# Source material

BEGIN

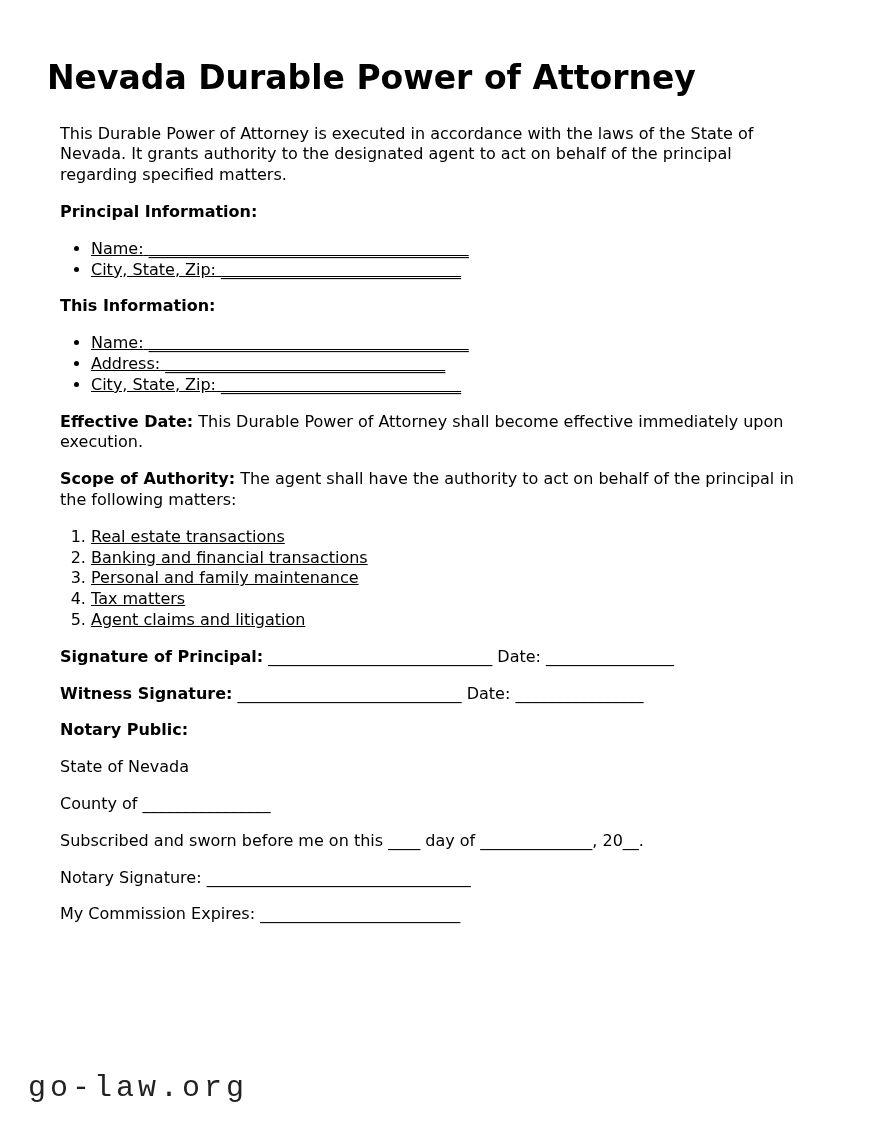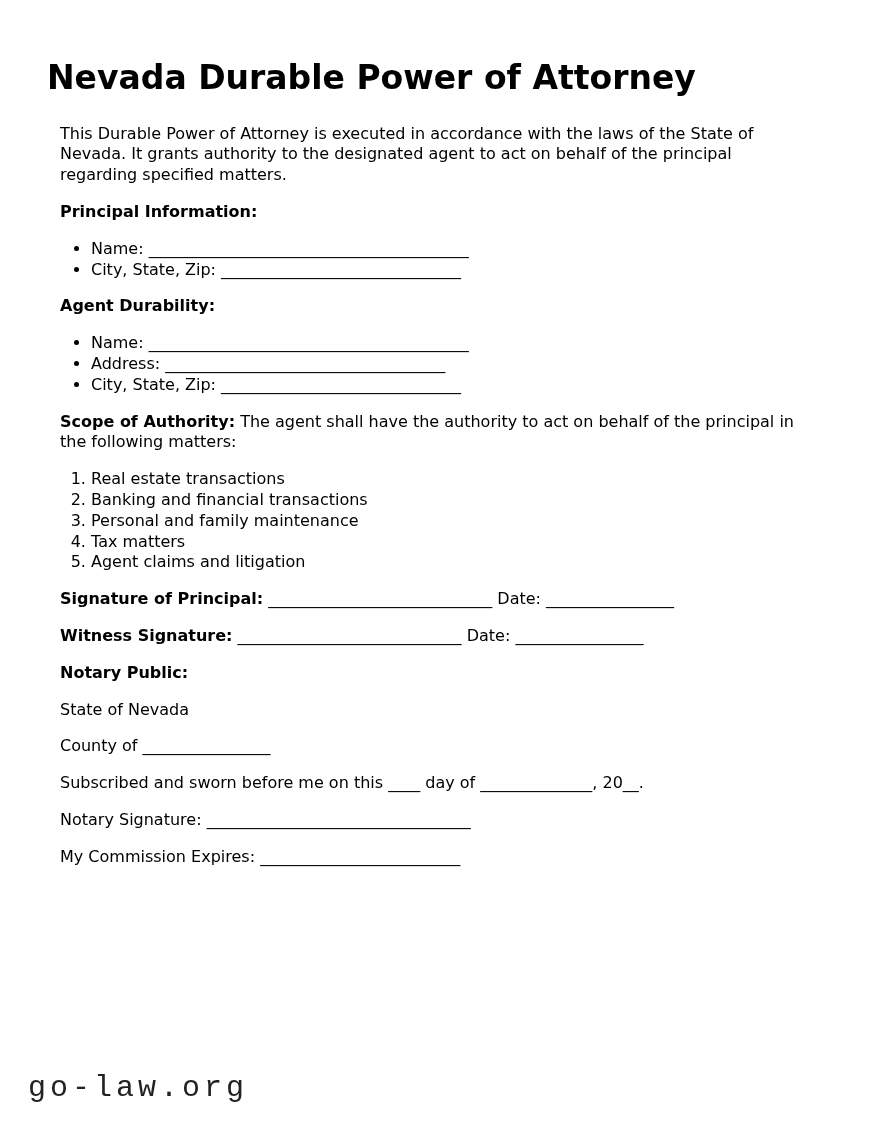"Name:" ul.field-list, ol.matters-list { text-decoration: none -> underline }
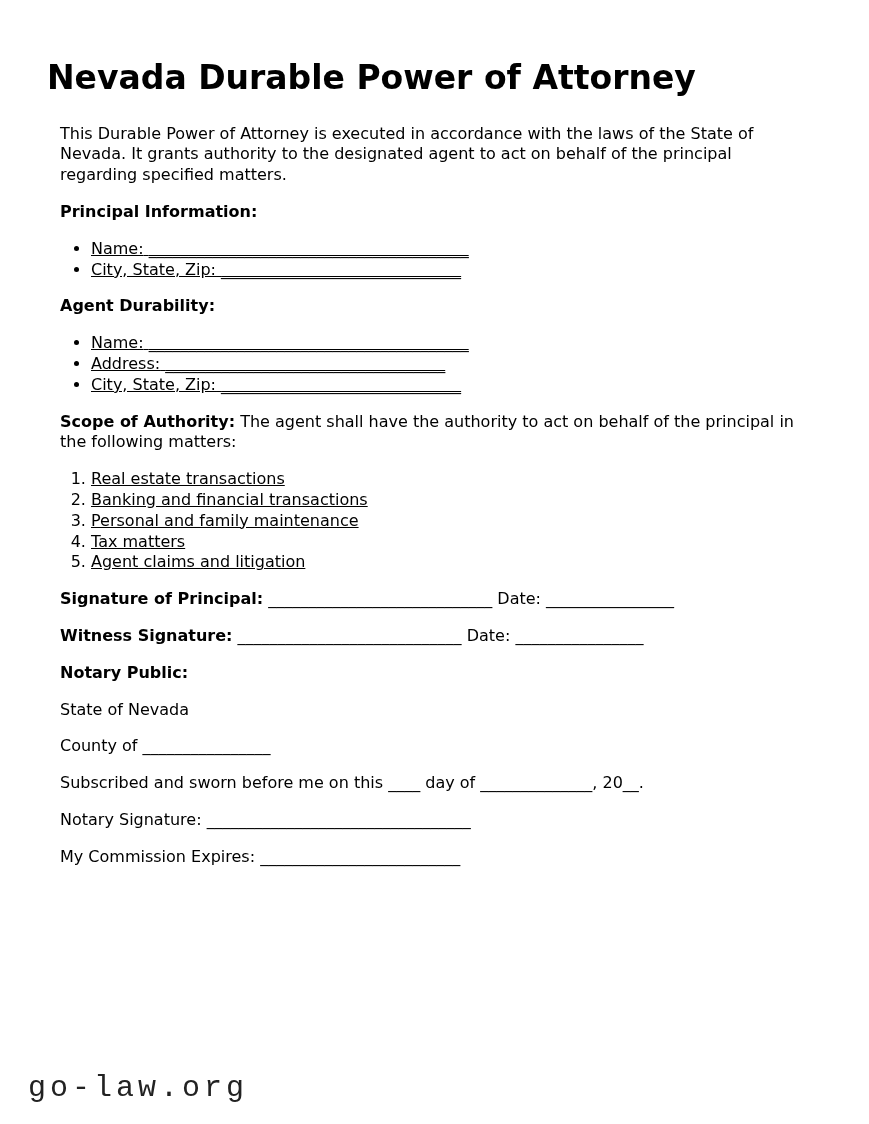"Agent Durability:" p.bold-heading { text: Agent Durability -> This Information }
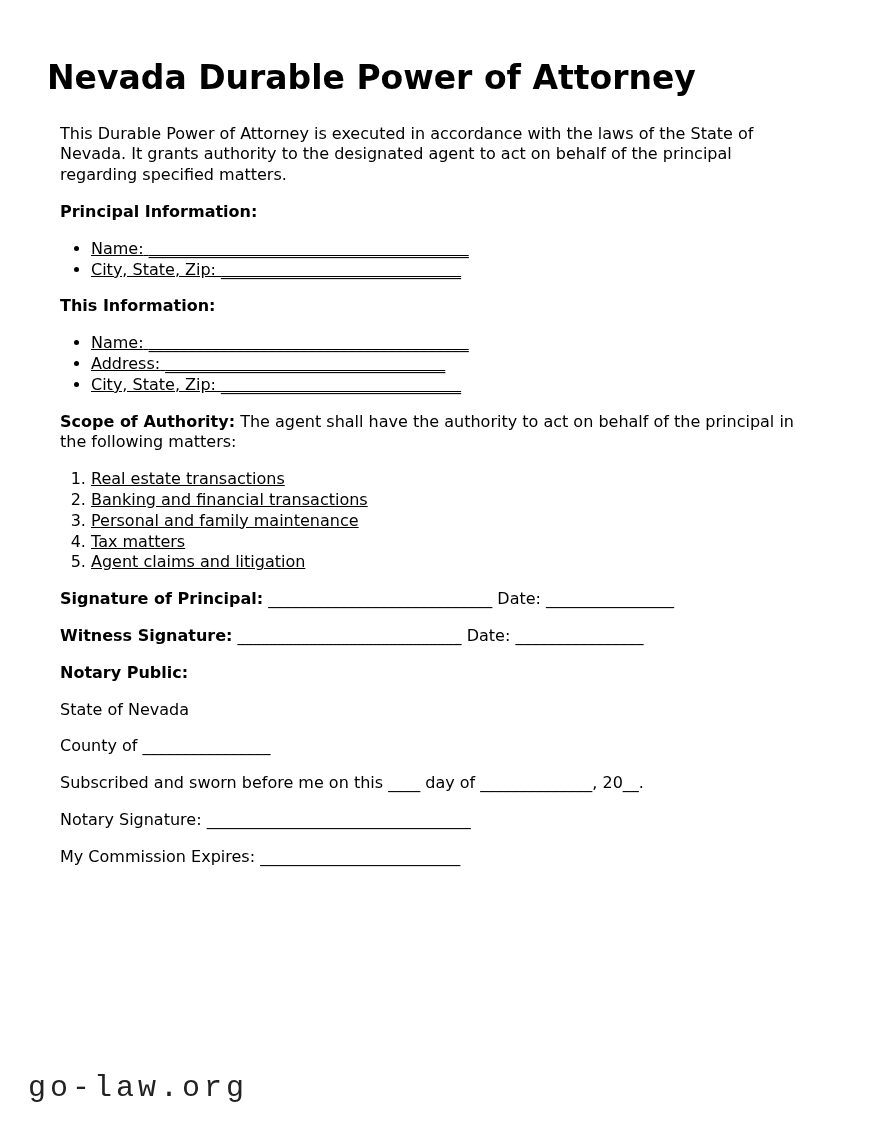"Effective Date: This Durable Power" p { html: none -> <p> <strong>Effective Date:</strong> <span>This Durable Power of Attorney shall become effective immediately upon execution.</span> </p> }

END
BEGIN

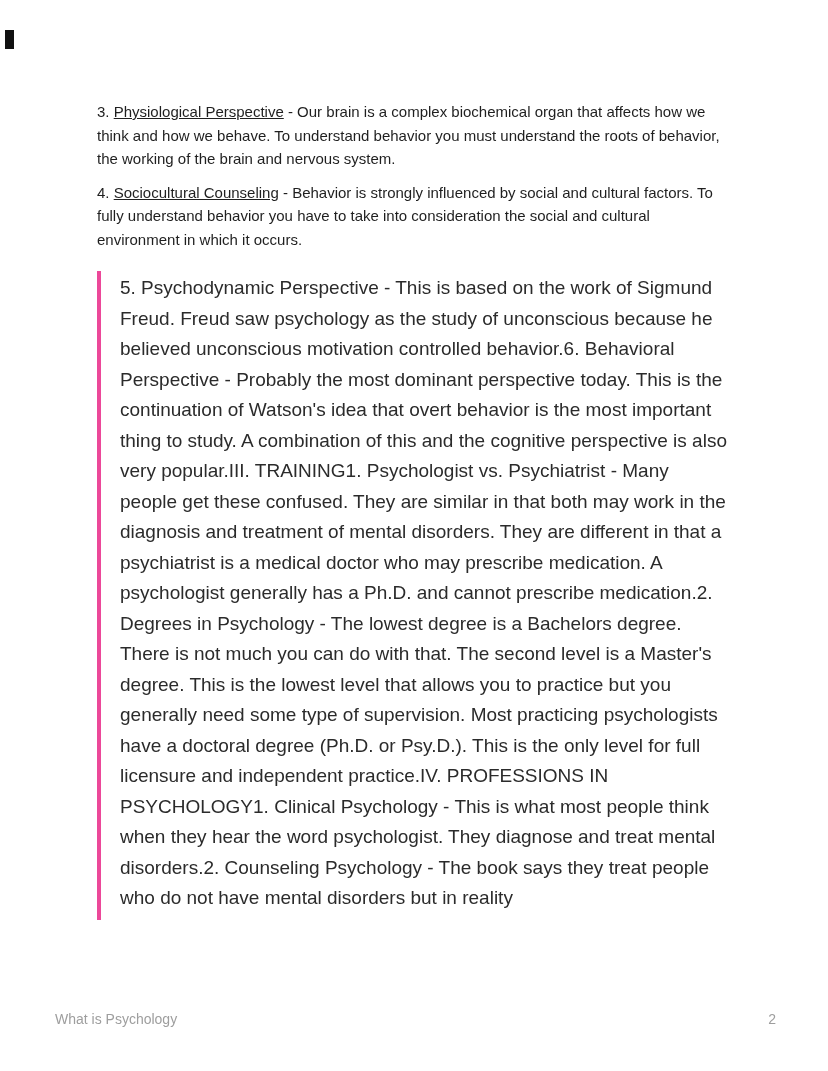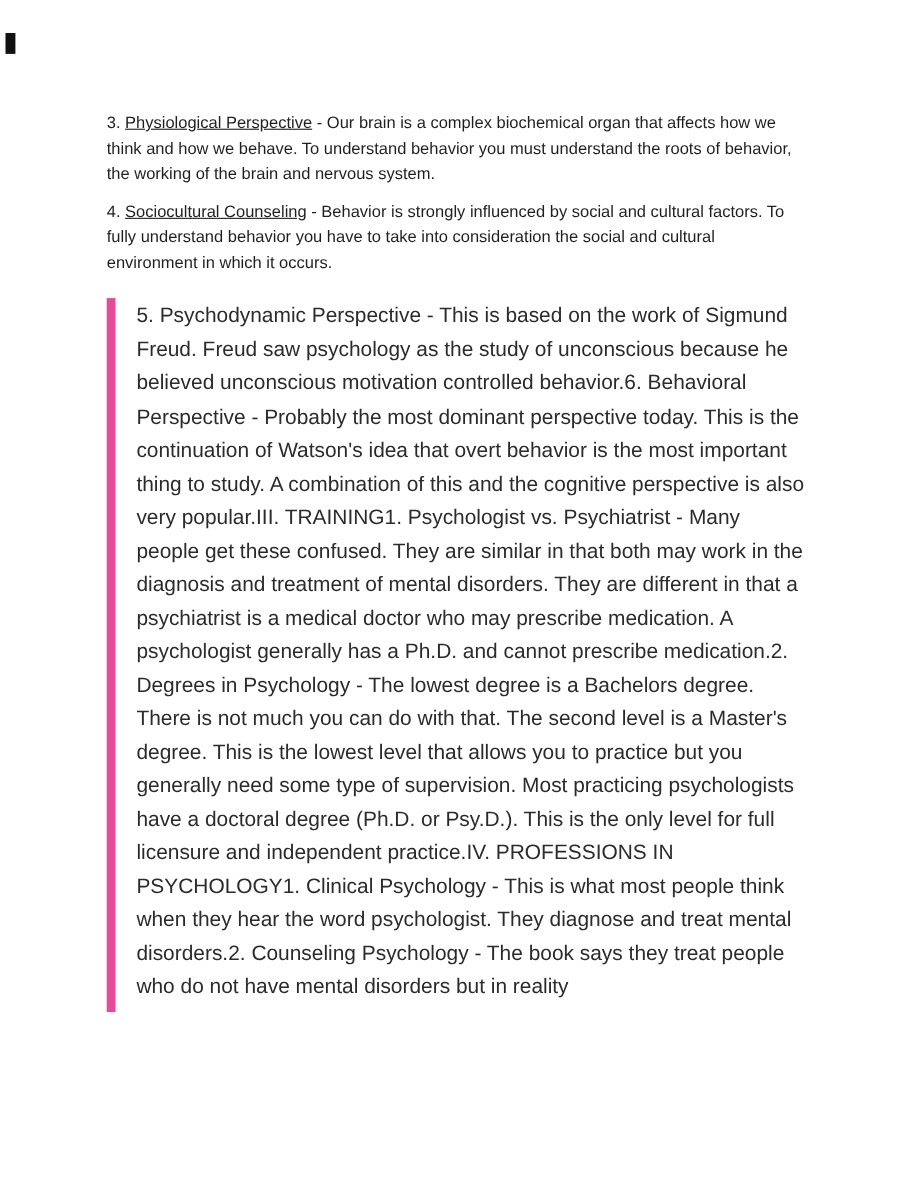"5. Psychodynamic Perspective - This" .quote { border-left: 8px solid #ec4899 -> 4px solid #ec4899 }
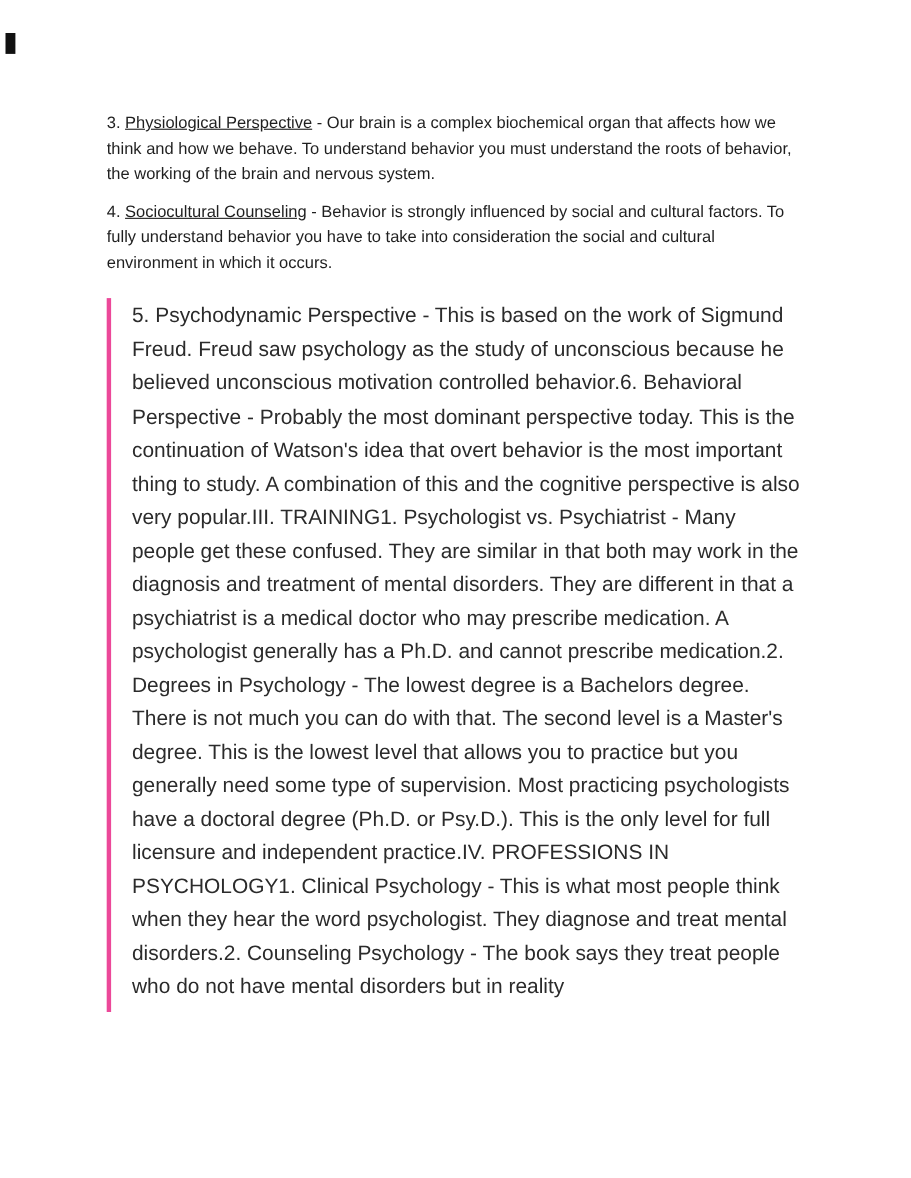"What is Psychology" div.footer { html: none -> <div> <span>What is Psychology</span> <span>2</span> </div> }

END

# Assignment
From the records above, output only the lines starting at the one containing "border-left: 8px solid" and ending at the one containing "none -> <div>", word for word. Pictures stay out.

# Exercise answer
"5. Psychodynamic Perspective - This" .quote { border-left: 8px solid #ec4899 -> 4px solid #ec4899 }
"What is Psychology" div.footer { html: none -> <div> <span>What is Psychology</span> <span>2</span> </div> }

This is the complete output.